Logo Credit Reference Bureaus (CRB)

As Small and Medium-sized Enterprises (SMEs) strive to recover from the devastating effects of COVID-19 lockdown, which has continued to ravage economies around the world, a scholar at a Catholic-founded Kenya-based university has appealed to Credit Reference Bureaus (CRBs) to stop listing defaulters who are struggling to settle their debts.

According to Sharon Osembo, a lecturer of Development Studies and Philosophy at the Nairobi-based Strathmore University, listing small business owners who have been unable to pay their loans frustrates their efforts to access funding for their businesses.

“Credit Reference Bureaus should not list people who have defaulted.
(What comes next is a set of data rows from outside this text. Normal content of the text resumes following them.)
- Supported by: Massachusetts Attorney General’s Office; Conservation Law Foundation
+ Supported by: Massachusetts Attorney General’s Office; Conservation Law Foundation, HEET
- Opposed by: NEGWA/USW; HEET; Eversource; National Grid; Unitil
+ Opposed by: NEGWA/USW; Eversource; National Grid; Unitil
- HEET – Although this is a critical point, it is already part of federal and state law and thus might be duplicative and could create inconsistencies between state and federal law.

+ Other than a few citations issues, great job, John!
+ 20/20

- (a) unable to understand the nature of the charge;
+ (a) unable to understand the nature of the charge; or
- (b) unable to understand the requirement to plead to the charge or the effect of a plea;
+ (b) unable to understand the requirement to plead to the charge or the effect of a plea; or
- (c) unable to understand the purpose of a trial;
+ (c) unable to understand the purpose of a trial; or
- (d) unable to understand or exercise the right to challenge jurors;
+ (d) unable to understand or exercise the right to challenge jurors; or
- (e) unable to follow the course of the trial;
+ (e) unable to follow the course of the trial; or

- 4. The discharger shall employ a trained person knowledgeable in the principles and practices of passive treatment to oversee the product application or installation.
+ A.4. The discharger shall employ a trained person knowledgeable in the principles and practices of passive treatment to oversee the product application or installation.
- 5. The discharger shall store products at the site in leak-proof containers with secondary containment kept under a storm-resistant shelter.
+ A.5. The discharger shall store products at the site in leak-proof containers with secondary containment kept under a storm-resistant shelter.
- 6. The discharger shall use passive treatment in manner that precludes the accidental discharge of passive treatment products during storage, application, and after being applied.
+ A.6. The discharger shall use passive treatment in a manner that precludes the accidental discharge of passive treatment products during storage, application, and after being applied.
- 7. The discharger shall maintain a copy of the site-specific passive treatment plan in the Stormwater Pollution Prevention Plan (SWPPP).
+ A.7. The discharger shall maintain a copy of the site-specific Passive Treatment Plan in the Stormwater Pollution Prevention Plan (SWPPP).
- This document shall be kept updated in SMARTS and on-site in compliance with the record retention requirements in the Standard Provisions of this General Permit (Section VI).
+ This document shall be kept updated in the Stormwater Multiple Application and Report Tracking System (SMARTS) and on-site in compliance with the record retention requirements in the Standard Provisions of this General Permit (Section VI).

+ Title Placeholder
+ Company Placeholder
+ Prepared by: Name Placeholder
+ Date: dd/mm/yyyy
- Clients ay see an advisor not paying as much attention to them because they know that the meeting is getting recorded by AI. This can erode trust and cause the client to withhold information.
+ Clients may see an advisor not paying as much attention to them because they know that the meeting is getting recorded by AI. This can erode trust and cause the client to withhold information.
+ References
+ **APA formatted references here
When someone is listed by CRB, they are termed as a high-risk borrower and warn credit providers to be more careful when lending to such people. This affects their ability to access financial services in the future when they are in need of them,” said Ms. Osembo.

Ms. Osembo is one of the five scholars from around Africa who shared their reflections in a report by Harambee Africa International (HAI) dubbed, “COVID-19: Resilience in Sub-Saharan Africa,” which the leadership of the Rome-based organization sent to ACI Africa November 16.

The five interrogated issues around the effects of COVID-19 in their respective countries and attempted to predict the aftermath of the pandemic.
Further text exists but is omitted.